Perhaps you’ve noticed a 3,000-ton, algae-covered, mostly-sunk vessel at the end of Cape May’s Sunset Beach. It’s not merely a slimy navigational hazard for out-of-control windsurfers – it’s the most famous World War I-era prototype of its kind.

The story begins in 1918, when the military experienced a severe steel shortage and President Woodrow Wilson ordered the construction of an emergency naval fleet comprised of 24 concrete (yes, concrete) ships. This is what kids today would call a major fail. Only 12 of the models were completed, and all proved too heavy and, therefore, too impractical, for use in war. One of them, the SS Atlantus, found new life serving as a coal steamer in New England and, later, as transport for American soldiers from Europe home. Eventually, she was sent to Virginia’s “bone yard,” a cemetery for decommissioned ships.

In 1926, the 250-foot Atlantus was purchased by a salvage company for use as the dock to a new ferry system running between Cape May and Lewes, Delaware. But before she could be moved into place, a strong gale pulled The Concrete Ship loose from her moorings. A watchman aboard waved a sheet in distress and, while he and his cat (yes, his cat) were rescued, the Atlantus ran aground 150 feet from shore. The Coast Guard attempted to move the ship using two large towropes called hawsers, but the only result was two broken hawsers.

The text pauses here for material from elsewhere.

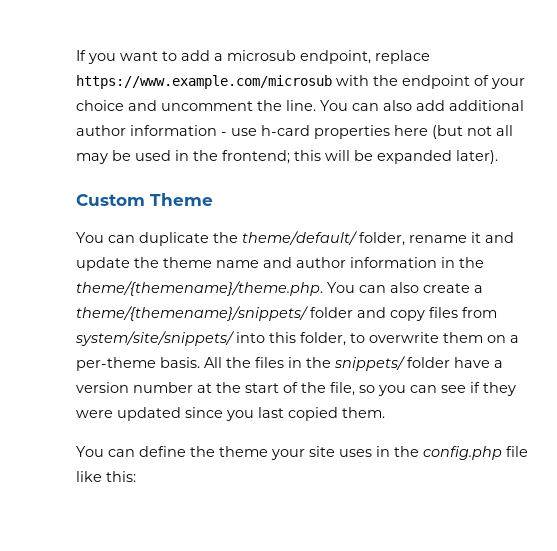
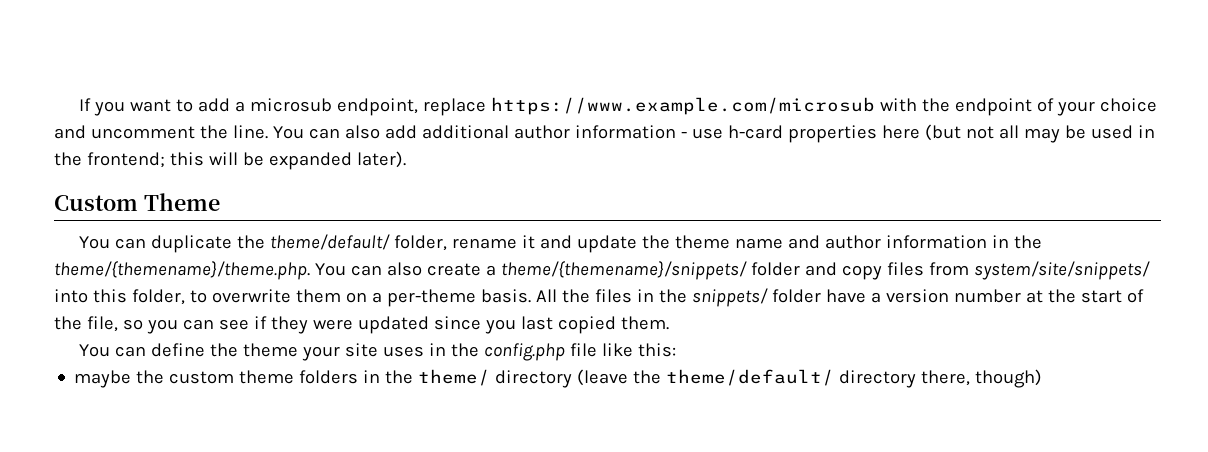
(136, 476) none -> [74,369,1043,388] // maybe the custom theme folders in the theme/ directory (leave the theme/default/ directory there, though)

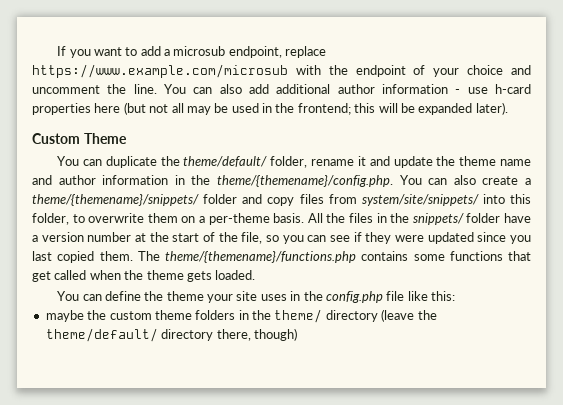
[54,261,310,280] theme/{themename}/theme.php. -> [216,175,393,187] theme/{themename}/config.php.
(669, 323) none -> [137,251,531,263] [32,270,256,282] The theme/{themename}/functions.php contains some functions that get called when the theme gets loaded.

Since then, the wreck has become a photo-op for tourists. At one point, a local company attached a billboard advertising boat insurance to the side of the ship (har har). But winds and swell have beaten against the iron barbs of her skeleton for so long, only a small portion of the stern remains visible. Now, this is the backdrop to nightly flag-lowering ceremonies that honor veterans on Sunset Beach.

Every day, people can’t help but wonder: will it ever sink completely? The answer is no, at least not from memory, at least not for CMBC fans.

We’ll see you all on Friday, when we can raise a glass of big beer to the big ship with an even bigger story.

Our guy Andrew, kegging Concrete Ship.
Our guy Andrew, kegging Concrete Ship.